Connecticut Seal

Substitute Senate Bill No. 363

Public Act No. 04-23

AN ACT CONCERNING CONVERSIONS AND REORGANIZATIONS OF MUTUAL SAVINGS BANKS.

Be it enacted by the Senate and House of Representatives in General Assembly convened:

Section 1. Section 36a-136 of the general statutes, as amended by section 4 of public act 03-196 and section 11 of public act 03-259, is repealed and the following is substituted in lieu thereof (Effective from passage):

(a) With the approval of the commissioner, any mutual savings bank, mutual savings and loan association, federal mutual savings bank or federal mutual savings and loan association may convert to a capital stock bank in accordance with the provisions of this section and the regulations adopted pursuant to subsection [(f),b>] (j) of this section, provided this section does not apply to the conversion of a mutual federal bank to a capital stock federal bank. The commissioner may deny an application for conversion made pursuant to this section after allowing the applicant a reasonable opportunity to be heard.

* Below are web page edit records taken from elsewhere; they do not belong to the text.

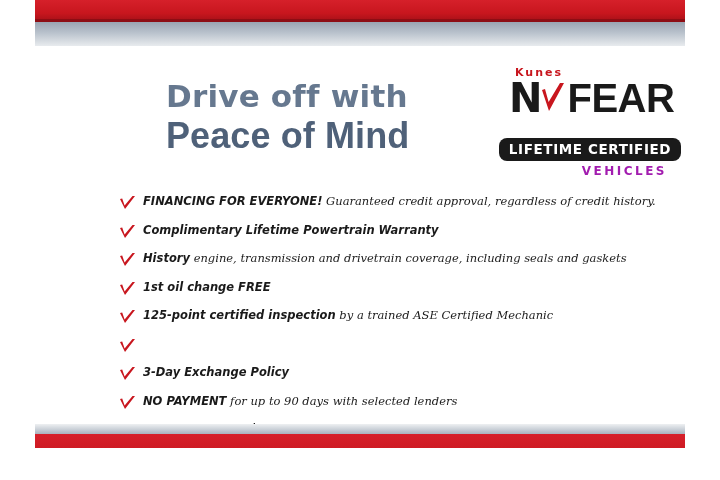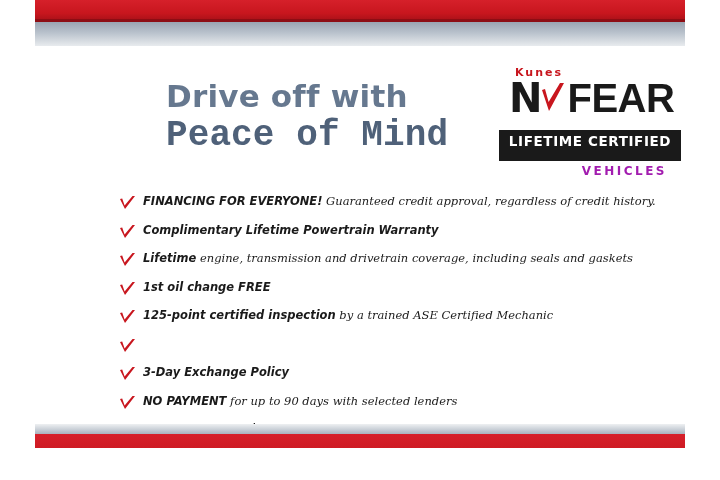"Peace of Mind" .headline .line2 { font-family: Liberation Mono, monospace -> Liberation Sans, sans-serif }
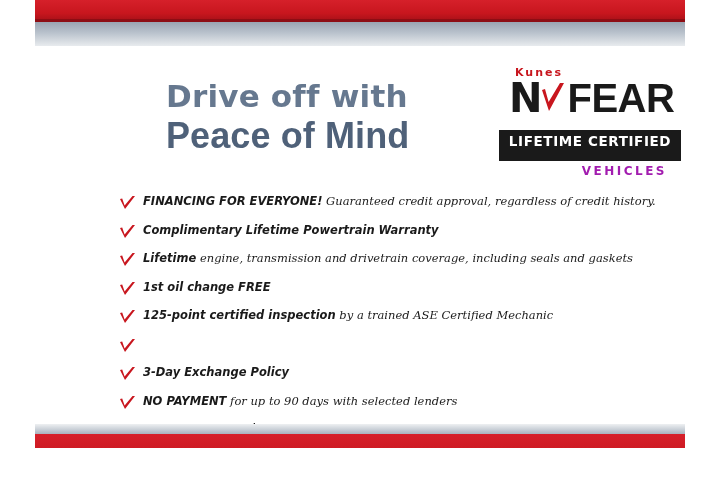"LIFETIME CERTIFIED" .logo-band { border-radius: none -> 8px; margin-top: 10px -> 18px; padding: 3px 6px 12px 6px -> 3px 6px 4px 6px }
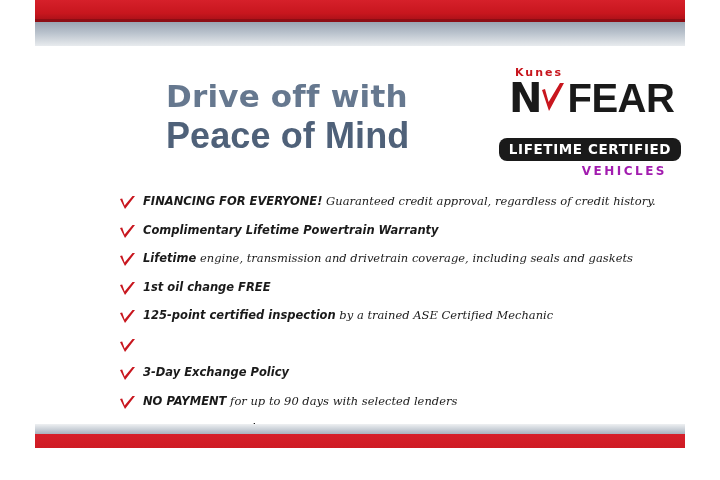"Lifetime" span.b { text: Lifetime -> History }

(b) A conversion of a federal mutual savings bank or federal mutual savings and loan association to a capital stock Connecticut bank shall be authorized only if permitted by federal law and shall be subject to all requirements prescribed by federal law. A conversion of a mutual savings bank or mutual savings and loan association to a capital stock federal bank shall be authorized only if permitted by federal law and shall be subject to all requirements prescribed by federal law.

(c) The converting institution shall file with the commissioner a proposed plan of conversion, a copy of the proposed amended certificate of incorporation and a certificate by the secretary of the converting institution that the proposed plan of conversion has been approved, in accordance with subsection (d) of this section, by the governing board and in the case of a converting savings and loan association, federal savings bank or federal savings and loan association, the depositors or members thereof.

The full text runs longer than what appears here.